À cela j’imagine qu’on opposera deux objections courantes : on dira qu’il est trop compliqué de prévoir tous les cas possibles, ou qu’il est dangereux de créer des précédents dont mille sectes à l’avenir pourront être tentées d’abuser.
Le premier argument n’est pas sérieux. Les lois pénales décrivent dans le détail des centaines de cas bien plus rares que celui de nos adventistes. Les lois fiscales, les lois sur les loyers et les « surfaces corrigées » s’ingénient au-delà du bon sens à distinguer, à nuancer, à préciser, à prévoir d’infimes variations. Lorsqu’il s’agit de punir ou de faire payer, rien n’est trop compliqué pour le législateur ! S’il n’apportait qu’une trace de ce génie méfiant dans la rédaction des décrets garantissant les droits et sauvegardant le plein respect des libertés qui furent inscrites au seuil des grandes constitutions, la Liberté et la Démocratie cesseraient d’être raillées comme de belles abstractions.

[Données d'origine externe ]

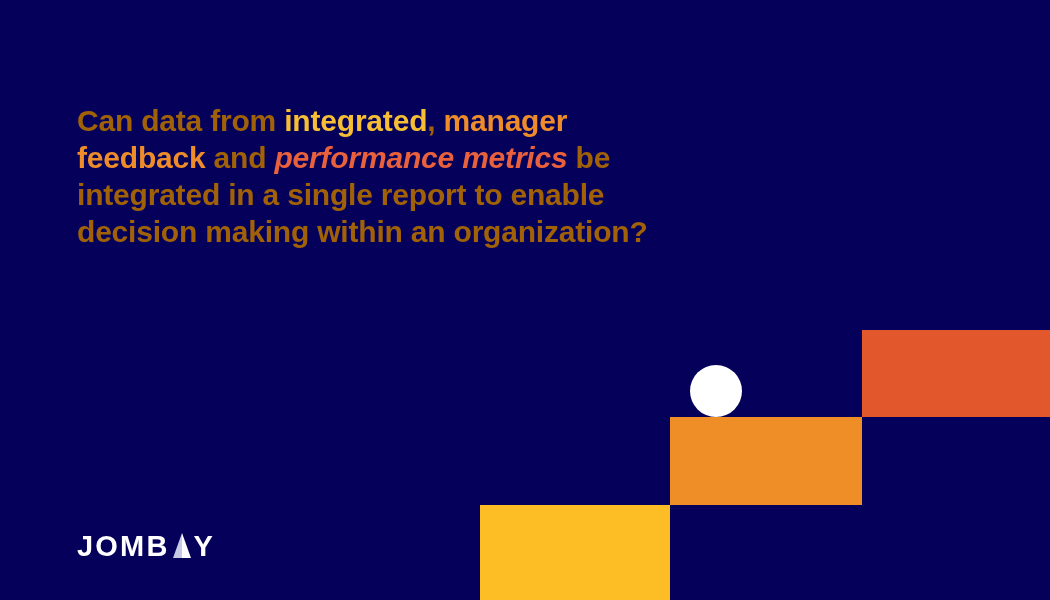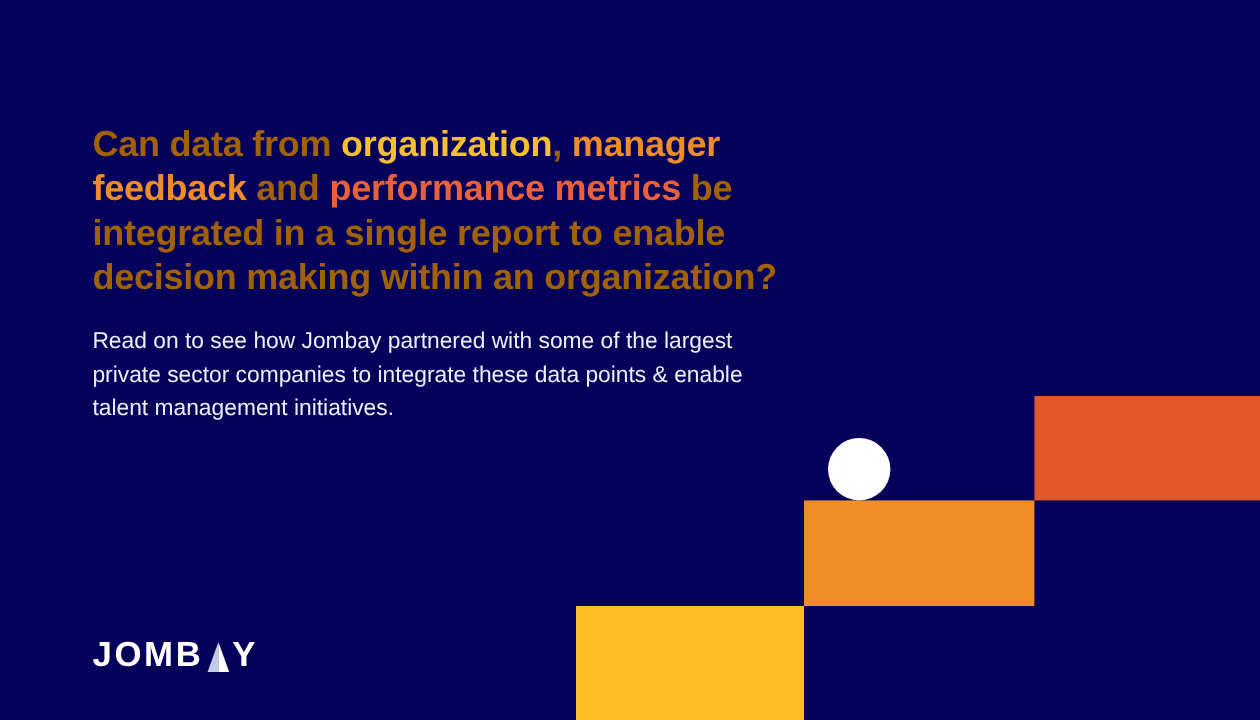"organization" span.hl-yellow { text: organization -> integrated }
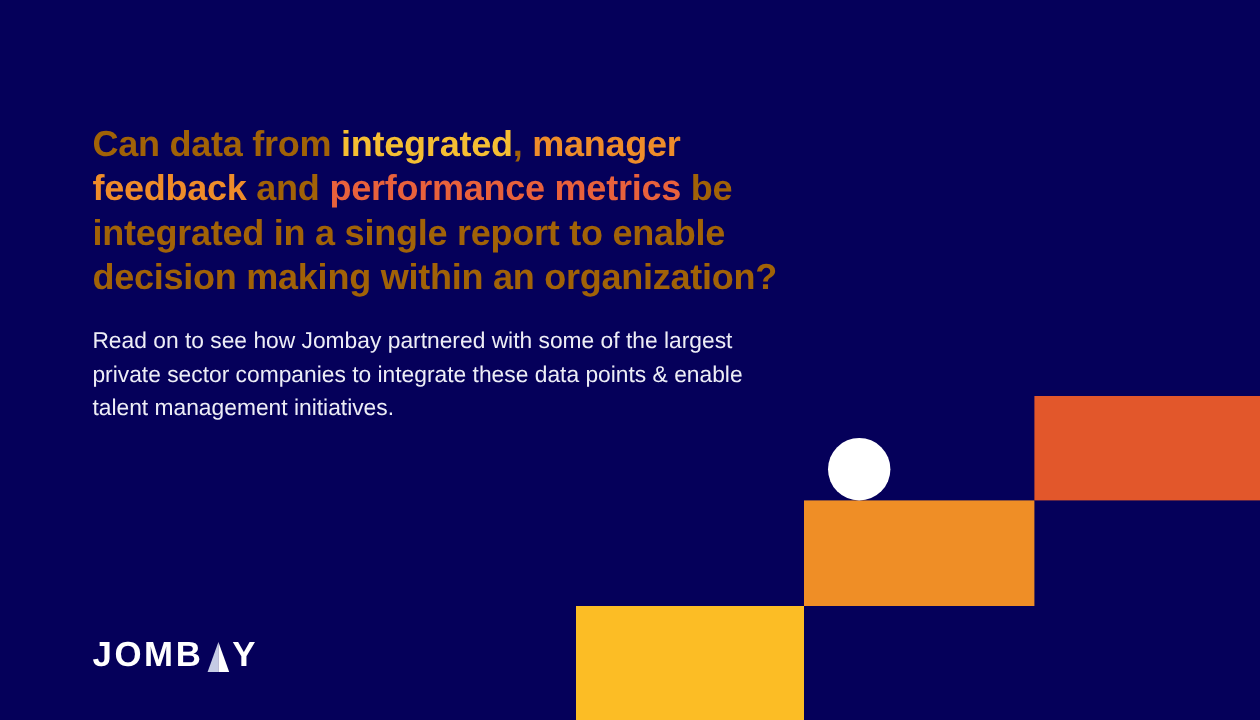"performance metrics" #headline .hl-salmon { font-style: none -> italic }
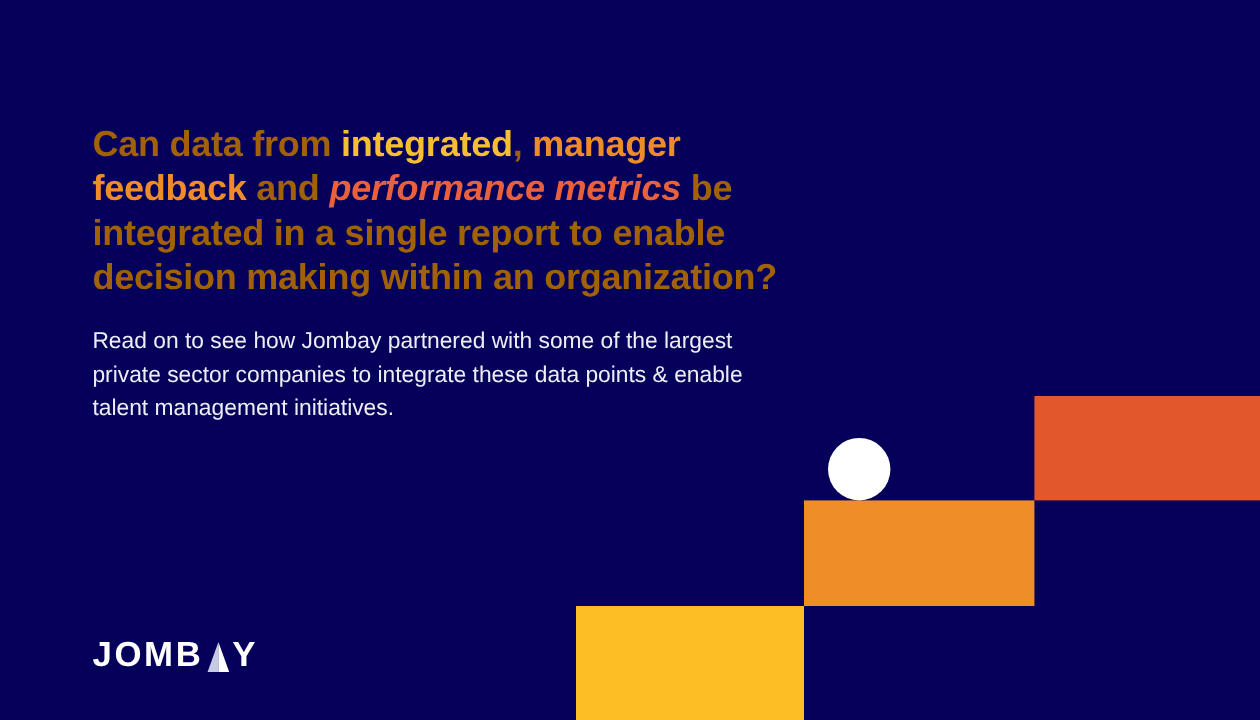"Read on to see how" p { html: <p>Read on to see how Jombay partnered with some of the largest private sector companies to integrate these data points &amp; enable talent management initiatives.</p> -> none }
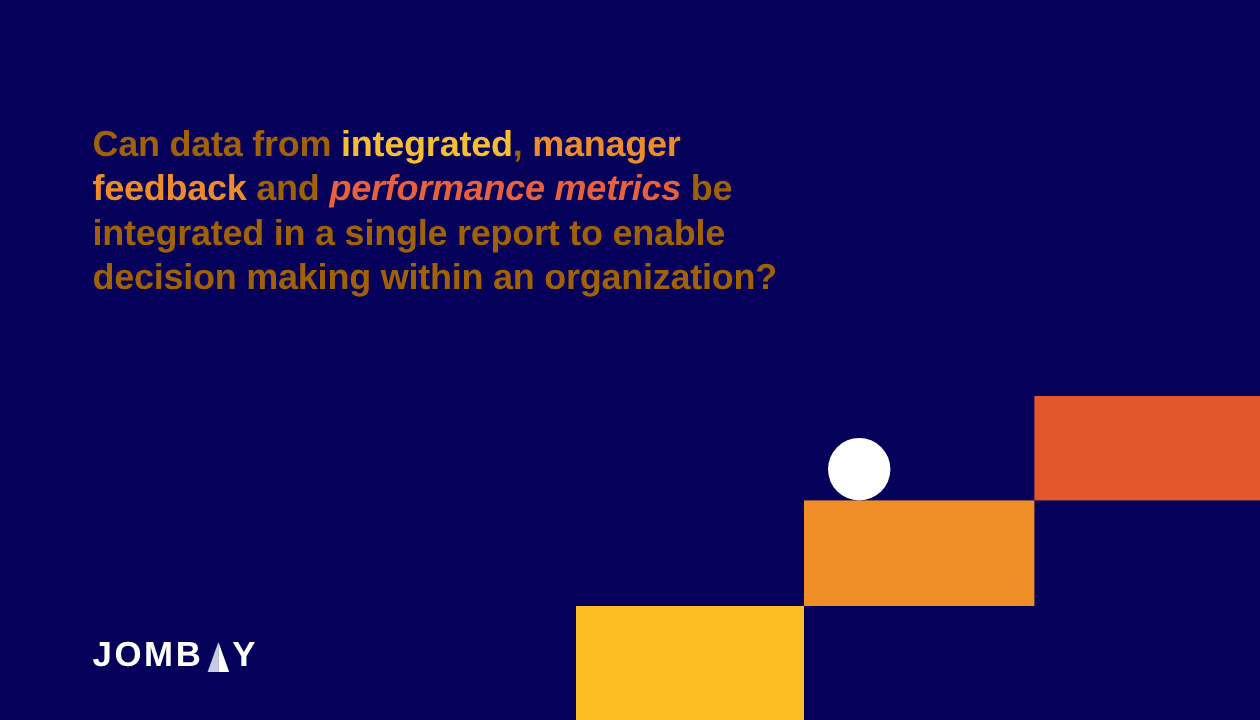"JOMB" #logo { align-items: center -> flex-start }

Quant à la crainte qu’on dit avoir, que des « passe-droits » ou des « mesures exceptionnelles » n’ouvrent la porte à l’anarchie, elle se nourrit d’une double confusionc car, d’une part, il ne s’agit pas d’accorder des droits spéciaux, mais simplement de concrétiser la « liberté de conscience » que toutes nos démocraties proclament à l’envi. Et d’autre part, il n’y a pas de vraisemblance à ce que des cas de ce genre se multiplient abusivement. Quand ils se révéleraient deux ou trois fois plus nombreux, ce ne serait pas une affaire que d’ajouter quelques clauses aux milliers d’autres, utiles ou non, qui s’accumulent dans nos codes. Si l’anarchie est mauvaise, c’est parce qu’elle implique le désordre. Mais une réglementation simpliste et uniforme, elle aussi, implique mille désordres, puisqu’elle se traduit nécessairement par mille applications tyranniques — et que « la tyrannie est le souverain [p. 14] désordre », comme l’écrivait, en une sentence mémorable, le Vaudois Alexandre Vinet.

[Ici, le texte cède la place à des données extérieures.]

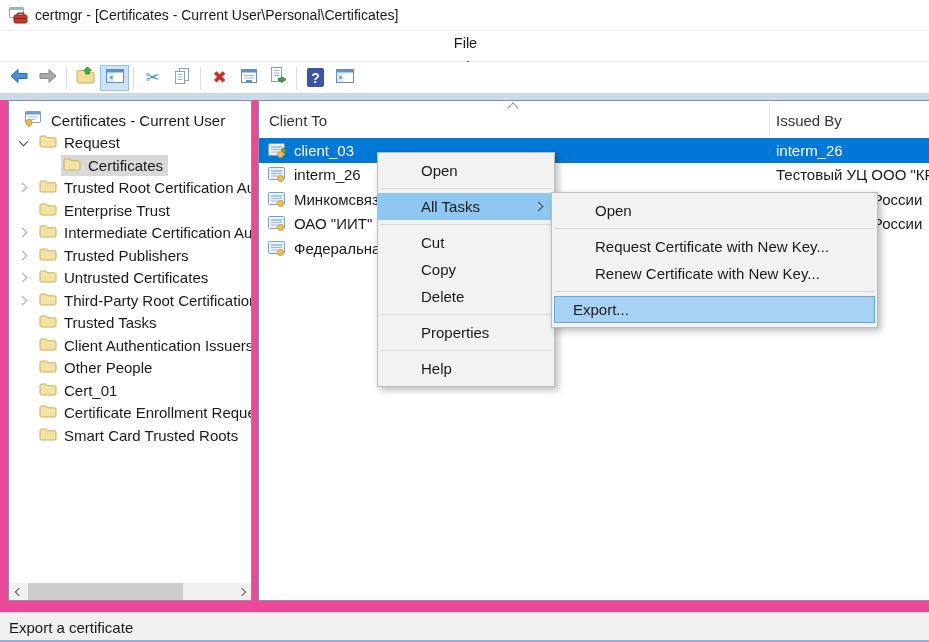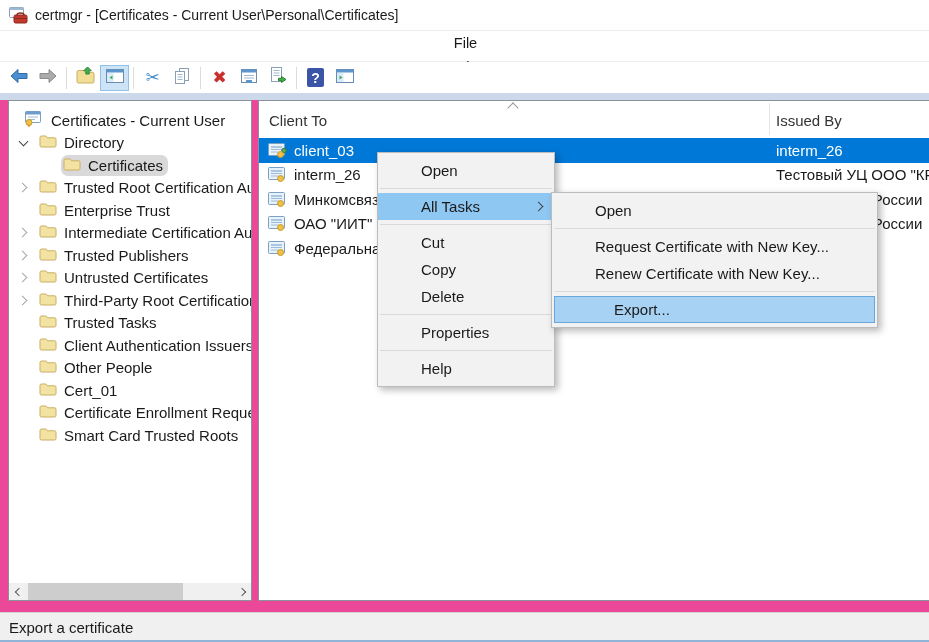"Directory" span.t-label { text: Directory -> Request }
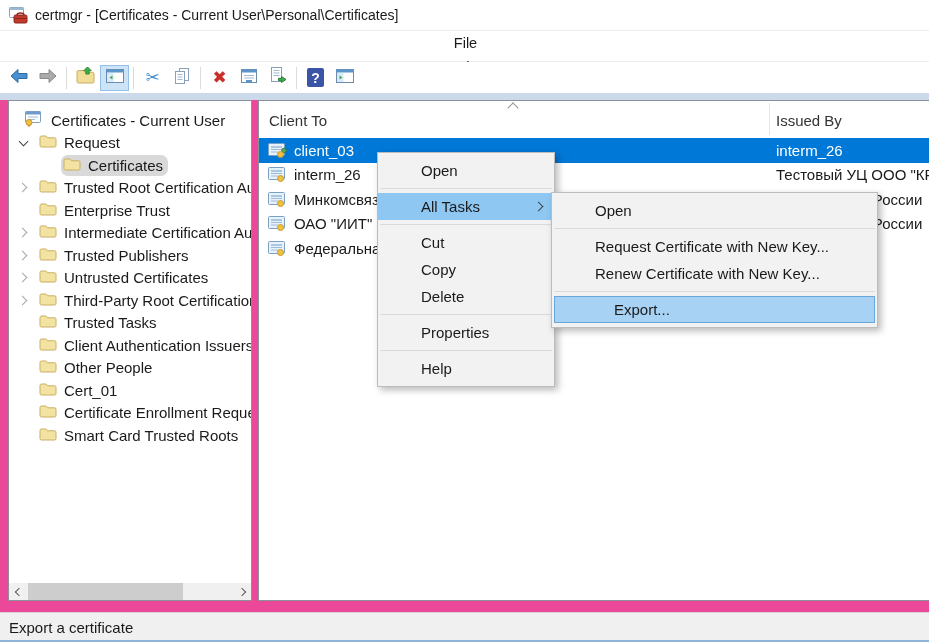"Certificates" .t-body.selected { border-radius: 7px -> none }
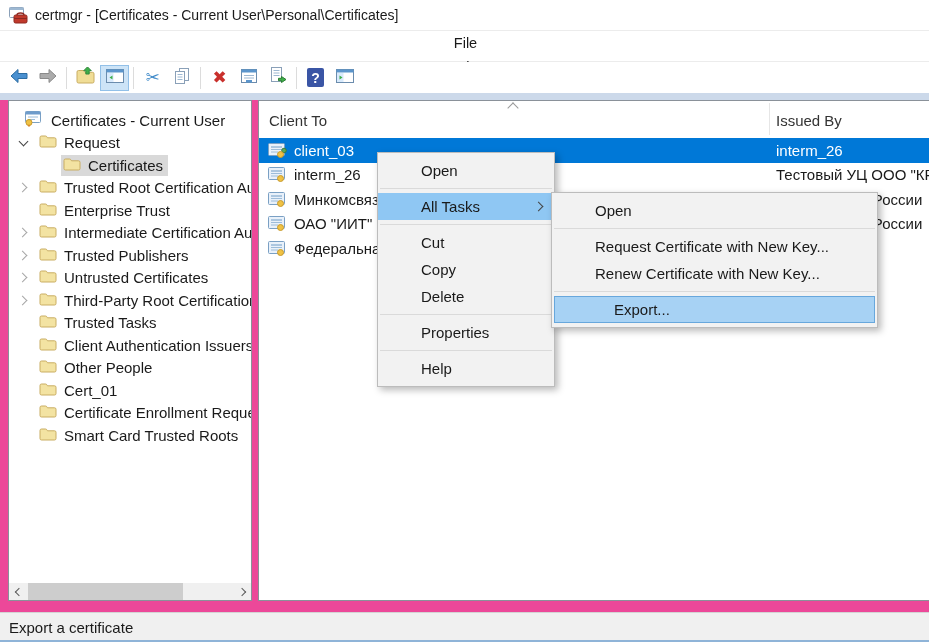"Export..." .m-item.hl2 { padding-left: 59px -> 18px }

À cet égard, on s’étonnera que les Suisses, si attentifs à respecter dans leur régime fédéraliste les droits des langues, des races, des religions et des groupes, se montrent soudain les plus stricts dans leur refus de considérer les droits d’une petite confession qui ne menace personne. On les honore d’avoir sauvé d’une extinction probable la langue romanche, et de l’avoir élevée au rang de langue nationale, bien qu’elle ne soit parlée que par moins d’un centième de la population totale du pays. Comment ne verraient-ils pas qu’en assurant les droits d’une minorité religieuse, ils confirmeraient les principes qui, depuis plus d’un siècle, sont la base même de leur indépendance nationale, de leur prospérité et de leur paix ?
L’exemple des adventistes, et des difficultés particulières que suscitent leurs croyances, m’a paru propre à illustrer d’une manière bien précise le problème général de la liberté religieuse à l’école. Parce qu’il n’est pas spectaculaire, parce qu’il n’implique ou ne suggère aucun élément passionnel, aucune idéologie politique, il m’a paru poser le plus clairement possible la question de principe du respect effectif des libertés théoriquement admises par les démocraties occidentales. Je ne partage pas la conviction des adventistes sur le Sabbat, mais je sais que toute restriction à la liberté d’un seul groupe menace la liberté de tous les autres — et donc aussi du mien. Chacune de nos religions, ne l’oublions jamais, est en quelque manière ou quelque lieu du monde, minoritaire. Chacune donc doit se voir et se sentir visée par la persécution qu’une autre endure. Est-il nécessaire d’ajouter qu’il en va de même pour nos droits politiques et civiques ? On ne peut sauver la liberté, dans notre monde, qu’en s’efforçant de la sauver partout.